In his new Netflix comedy special, What Had Happened Was…, the 56-year-old credited Piedmont Hospital in Atlanta, Georgia with saving his life. He said that it all began April 11, when he was having a bad headache, and asked one of his friends for aspirin.
“I realized quickly that when you’re in a medical emergency, your boys don’t know what the f**k to do,” he joked, before revealing he was unconscious for a number of weeks. “I don’t remember 20 days,” he added.
The Django Unchained star recalled visiting a doctor in Atlanta who simply gave him a cortisone shot before sending him on his way. “What the f**k is that? I don’t know if you can do Yelps for doctors, but that’s half a star,” he quipped.

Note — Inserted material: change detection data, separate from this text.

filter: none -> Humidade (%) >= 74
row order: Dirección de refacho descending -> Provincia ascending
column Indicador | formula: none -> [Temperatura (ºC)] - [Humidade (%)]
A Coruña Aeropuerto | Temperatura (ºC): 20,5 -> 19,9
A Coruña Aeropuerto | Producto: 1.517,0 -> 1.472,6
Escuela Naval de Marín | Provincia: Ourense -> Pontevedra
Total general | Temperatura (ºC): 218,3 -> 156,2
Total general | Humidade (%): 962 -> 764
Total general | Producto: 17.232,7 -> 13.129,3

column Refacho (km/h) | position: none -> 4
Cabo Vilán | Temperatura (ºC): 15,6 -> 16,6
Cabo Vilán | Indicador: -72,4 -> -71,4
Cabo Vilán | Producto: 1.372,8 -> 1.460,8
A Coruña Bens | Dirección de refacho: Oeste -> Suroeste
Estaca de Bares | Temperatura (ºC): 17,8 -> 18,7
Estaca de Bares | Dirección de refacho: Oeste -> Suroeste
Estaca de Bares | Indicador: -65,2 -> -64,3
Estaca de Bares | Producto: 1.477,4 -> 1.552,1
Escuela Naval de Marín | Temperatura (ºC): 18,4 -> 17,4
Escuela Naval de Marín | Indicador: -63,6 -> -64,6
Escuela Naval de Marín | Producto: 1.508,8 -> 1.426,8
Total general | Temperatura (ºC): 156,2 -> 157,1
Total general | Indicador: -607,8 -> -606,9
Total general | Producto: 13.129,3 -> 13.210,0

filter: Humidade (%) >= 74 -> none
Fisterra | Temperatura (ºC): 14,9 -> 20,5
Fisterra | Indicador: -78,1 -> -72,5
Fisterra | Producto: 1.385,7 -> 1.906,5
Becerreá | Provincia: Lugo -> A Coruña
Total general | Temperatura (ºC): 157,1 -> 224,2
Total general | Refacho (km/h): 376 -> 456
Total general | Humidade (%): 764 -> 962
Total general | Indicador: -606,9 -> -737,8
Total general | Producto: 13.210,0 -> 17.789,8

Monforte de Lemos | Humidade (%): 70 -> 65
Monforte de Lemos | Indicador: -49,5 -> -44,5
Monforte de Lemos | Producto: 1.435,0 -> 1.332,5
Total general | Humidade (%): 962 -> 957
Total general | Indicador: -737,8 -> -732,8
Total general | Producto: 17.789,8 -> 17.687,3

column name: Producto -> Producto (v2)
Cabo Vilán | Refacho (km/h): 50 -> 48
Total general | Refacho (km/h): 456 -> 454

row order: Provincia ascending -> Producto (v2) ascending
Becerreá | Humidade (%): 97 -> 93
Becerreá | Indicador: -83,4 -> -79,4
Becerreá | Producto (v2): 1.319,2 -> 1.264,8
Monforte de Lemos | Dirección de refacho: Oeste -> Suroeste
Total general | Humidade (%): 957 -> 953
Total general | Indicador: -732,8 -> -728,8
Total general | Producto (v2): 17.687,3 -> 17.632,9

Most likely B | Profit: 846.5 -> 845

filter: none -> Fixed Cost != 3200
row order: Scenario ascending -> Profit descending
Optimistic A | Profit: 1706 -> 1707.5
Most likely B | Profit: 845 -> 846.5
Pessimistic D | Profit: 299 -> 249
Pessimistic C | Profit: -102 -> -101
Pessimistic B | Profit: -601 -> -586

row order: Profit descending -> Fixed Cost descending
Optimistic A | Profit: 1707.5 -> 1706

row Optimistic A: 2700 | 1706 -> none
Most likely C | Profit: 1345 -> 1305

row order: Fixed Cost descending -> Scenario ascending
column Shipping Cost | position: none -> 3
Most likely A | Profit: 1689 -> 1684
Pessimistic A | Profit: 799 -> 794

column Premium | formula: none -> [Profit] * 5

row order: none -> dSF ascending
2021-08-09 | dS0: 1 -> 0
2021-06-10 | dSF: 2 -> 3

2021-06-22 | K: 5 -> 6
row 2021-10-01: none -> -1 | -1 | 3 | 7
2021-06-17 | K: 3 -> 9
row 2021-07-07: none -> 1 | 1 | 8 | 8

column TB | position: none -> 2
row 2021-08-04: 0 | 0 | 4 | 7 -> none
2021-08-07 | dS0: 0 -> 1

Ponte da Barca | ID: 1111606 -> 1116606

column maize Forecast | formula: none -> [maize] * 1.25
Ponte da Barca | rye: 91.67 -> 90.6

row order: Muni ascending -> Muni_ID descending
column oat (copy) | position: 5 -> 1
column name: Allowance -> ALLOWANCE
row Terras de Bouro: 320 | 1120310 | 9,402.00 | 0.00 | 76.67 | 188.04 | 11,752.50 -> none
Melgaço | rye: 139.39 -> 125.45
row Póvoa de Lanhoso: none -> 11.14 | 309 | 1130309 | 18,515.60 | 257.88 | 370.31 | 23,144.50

Thankfully, his sister Deidra Dixon took control, and brought him to the facility that would eventually provide him with answers. He recalled her saying, “That ain’t my brother right there.” She got him in the car and drove around, before coming to Piedmont Hospital, because Jamie said, “she had a hunch that some angels [were] in there.”
There, Dixon learned that her brother was “having a brain bleed that has led to a stroke,” and if he wasn’t operated on immediately, he could die. “My sister knelt down outside the operating room and prayed the whole time,” he shared.
The procedure went well enough that the doctor told Jamie’s sister he “may be able to make a full recovery, but it’s going to be the worst year of his life.” The Dreamgirls star confirmed that it had been just that. That’s where another family member — his daughter Corinne Foxx — stepped in to protect him from the public, with Jamie saying she, “cut it all off.”
The Grammy winner got visibly emotional as he explained, “They didn’t want you to see me like that. And I didn’t want you to see me like that. I want you to see me like this.” He recalled waking up in a Chicago rehab center on May 4 in a wheelchair, struggling to comprehend that he’d had a stroke.
Closing out the special, he recalled the difficult recovery process, saying he “lost everything.” He noted that the one thing he could hold onto was his sense of humor. He ended the set by thanking the audience and his family for their support, before singing, “Thank you for my body. Thank you for my soul.”